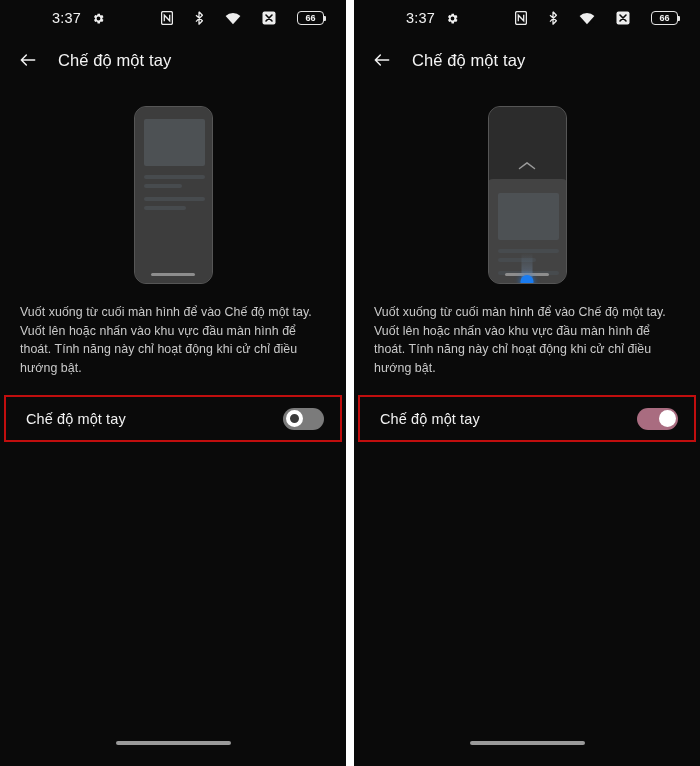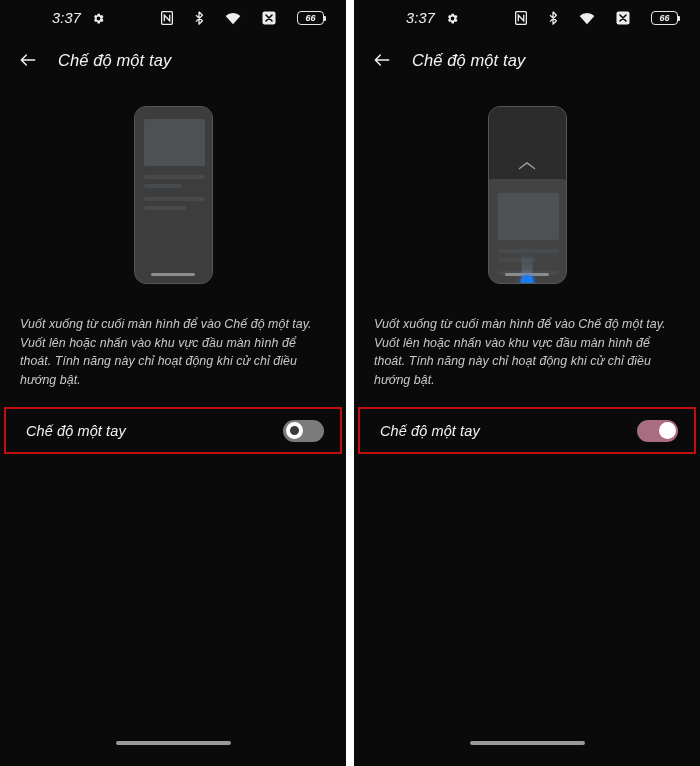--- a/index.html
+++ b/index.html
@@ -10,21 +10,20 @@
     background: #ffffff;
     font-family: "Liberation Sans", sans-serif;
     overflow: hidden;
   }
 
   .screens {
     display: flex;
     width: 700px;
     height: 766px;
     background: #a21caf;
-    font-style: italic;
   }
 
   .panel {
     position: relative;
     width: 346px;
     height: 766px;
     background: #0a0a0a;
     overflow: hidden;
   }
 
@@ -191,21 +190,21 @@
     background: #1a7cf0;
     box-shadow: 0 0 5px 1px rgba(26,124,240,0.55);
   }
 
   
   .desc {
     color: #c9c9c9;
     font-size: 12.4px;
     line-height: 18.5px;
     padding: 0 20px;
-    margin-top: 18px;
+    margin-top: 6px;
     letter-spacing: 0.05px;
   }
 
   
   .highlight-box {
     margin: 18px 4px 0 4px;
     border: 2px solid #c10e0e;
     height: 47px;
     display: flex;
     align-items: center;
==
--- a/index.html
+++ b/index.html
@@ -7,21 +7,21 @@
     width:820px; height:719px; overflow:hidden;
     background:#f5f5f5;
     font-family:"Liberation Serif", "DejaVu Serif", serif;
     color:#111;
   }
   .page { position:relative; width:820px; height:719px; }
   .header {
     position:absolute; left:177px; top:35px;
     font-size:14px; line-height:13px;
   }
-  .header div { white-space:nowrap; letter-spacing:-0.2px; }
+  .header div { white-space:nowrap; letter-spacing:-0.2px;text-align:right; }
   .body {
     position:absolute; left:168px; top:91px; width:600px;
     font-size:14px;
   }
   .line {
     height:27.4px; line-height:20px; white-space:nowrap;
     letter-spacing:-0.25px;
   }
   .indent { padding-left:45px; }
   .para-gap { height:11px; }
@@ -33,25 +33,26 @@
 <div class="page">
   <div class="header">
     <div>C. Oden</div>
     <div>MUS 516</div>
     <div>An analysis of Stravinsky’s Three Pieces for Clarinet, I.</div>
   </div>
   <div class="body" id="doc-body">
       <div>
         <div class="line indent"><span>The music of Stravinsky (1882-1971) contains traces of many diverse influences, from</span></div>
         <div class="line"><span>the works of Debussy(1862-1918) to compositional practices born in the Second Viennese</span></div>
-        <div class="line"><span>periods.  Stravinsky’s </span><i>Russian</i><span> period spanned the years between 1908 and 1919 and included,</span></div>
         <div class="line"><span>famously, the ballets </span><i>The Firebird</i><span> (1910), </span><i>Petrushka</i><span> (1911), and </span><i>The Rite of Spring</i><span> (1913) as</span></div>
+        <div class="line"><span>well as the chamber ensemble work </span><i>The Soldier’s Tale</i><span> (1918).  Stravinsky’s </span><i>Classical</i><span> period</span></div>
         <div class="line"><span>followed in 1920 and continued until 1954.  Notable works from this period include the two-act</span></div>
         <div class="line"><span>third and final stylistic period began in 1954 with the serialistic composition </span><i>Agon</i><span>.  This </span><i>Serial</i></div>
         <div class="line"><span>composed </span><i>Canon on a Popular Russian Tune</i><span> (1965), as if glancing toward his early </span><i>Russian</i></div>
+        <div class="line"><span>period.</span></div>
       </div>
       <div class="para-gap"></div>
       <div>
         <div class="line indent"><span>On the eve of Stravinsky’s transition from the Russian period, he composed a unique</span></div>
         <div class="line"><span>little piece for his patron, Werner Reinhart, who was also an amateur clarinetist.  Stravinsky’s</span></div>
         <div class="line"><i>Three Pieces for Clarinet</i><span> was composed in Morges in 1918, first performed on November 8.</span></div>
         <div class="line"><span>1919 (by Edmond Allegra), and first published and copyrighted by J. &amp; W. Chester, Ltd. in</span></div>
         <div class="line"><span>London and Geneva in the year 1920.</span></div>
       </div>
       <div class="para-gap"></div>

## TASK TO COMPLETE
Give back every line of the listing where the word "absolute" shows up.

## REPLY TO THE EXERCISE
     position:absolute; left:177px; top:35px;
     position:absolute; left:168px; top:91px; width:600px;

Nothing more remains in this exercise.